* TASK INPUTS *
>>>>>

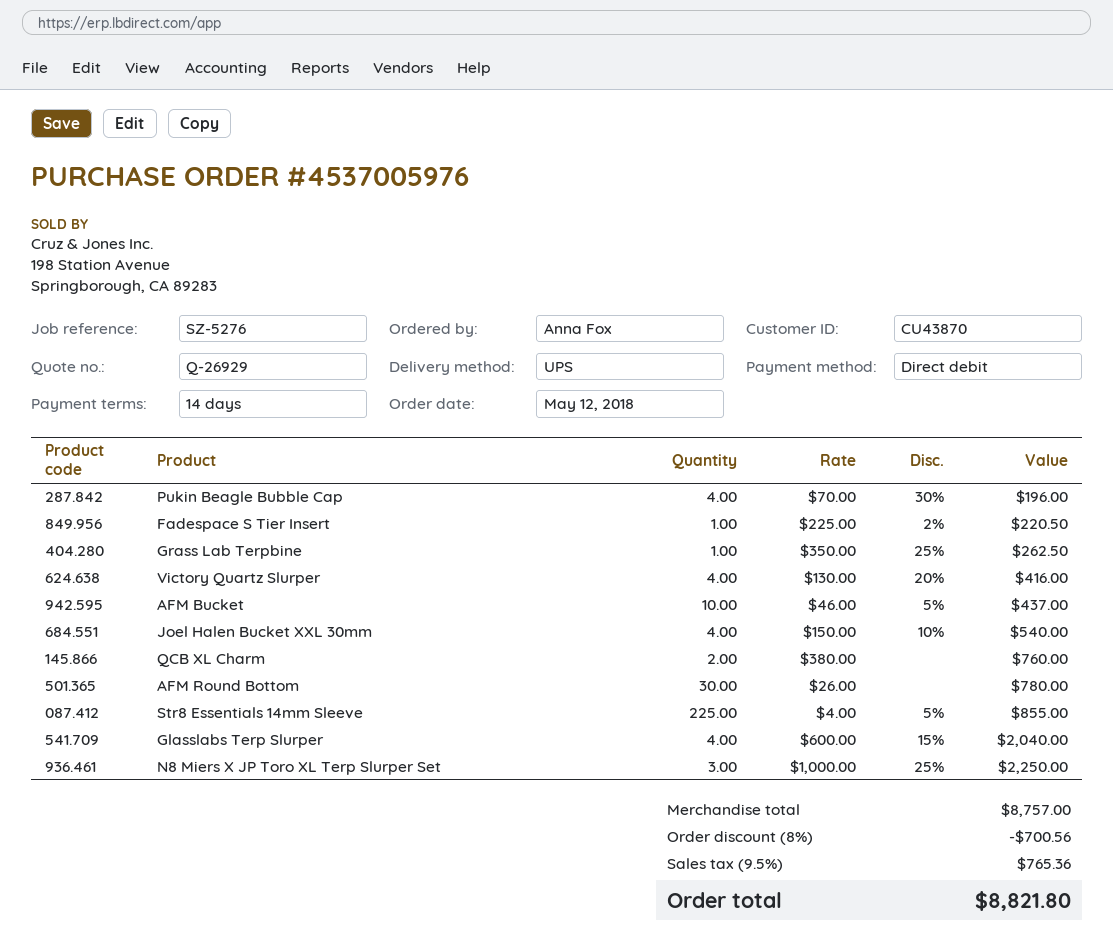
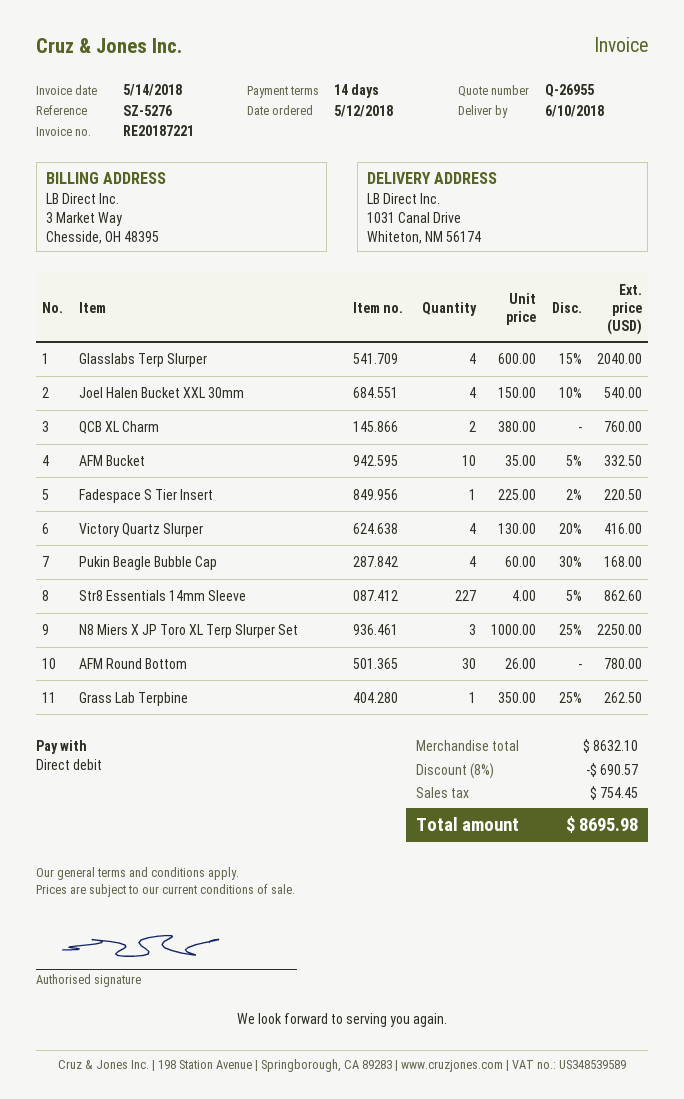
quote number: Q-26929 -> Q-26955
Pukin Beagle Bubble Cap: 4 x 70.00 - 30% = 196.00 -> 4 x 60.00 - 30% = 168.00
AFM Bucket: 10 x 46.00 - 5% = 437.00 -> 10 x 35.00 - 5% = 332.50
Str8 Essentials 14mm Sleeve: 225 x 4.00 - 5% = 855.00 -> 227 x 4.00 - 5% = 862.60
subtotal: 8757.00 -> 8632.10
discount: 8% = 700.56 -> 8% = 690.57
tax: 765.36 -> 754.45
total: 8821.80 -> 8695.98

<<<<<

Transcribe the material exactly, leaving every picture out.

quote number: Q-26929 -> Q-26955
Pukin Beagle Bubble Cap: 4 x 70.00 - 30% = 196.00 -> 4 x 60.00 - 30% = 168.00
AFM Bucket: 10 x 46.00 - 5% = 437.00 -> 10 x 35.00 - 5% = 332.50
Str8 Essentials 14mm Sleeve: 225 x 4.00 - 5% = 855.00 -> 227 x 4.00 - 5% = 862.60
subtotal: 8757.00 -> 8632.10
discount: 8% = 700.56 -> 8% = 690.57
tax: 765.36 -> 754.45
total: 8821.80 -> 8695.98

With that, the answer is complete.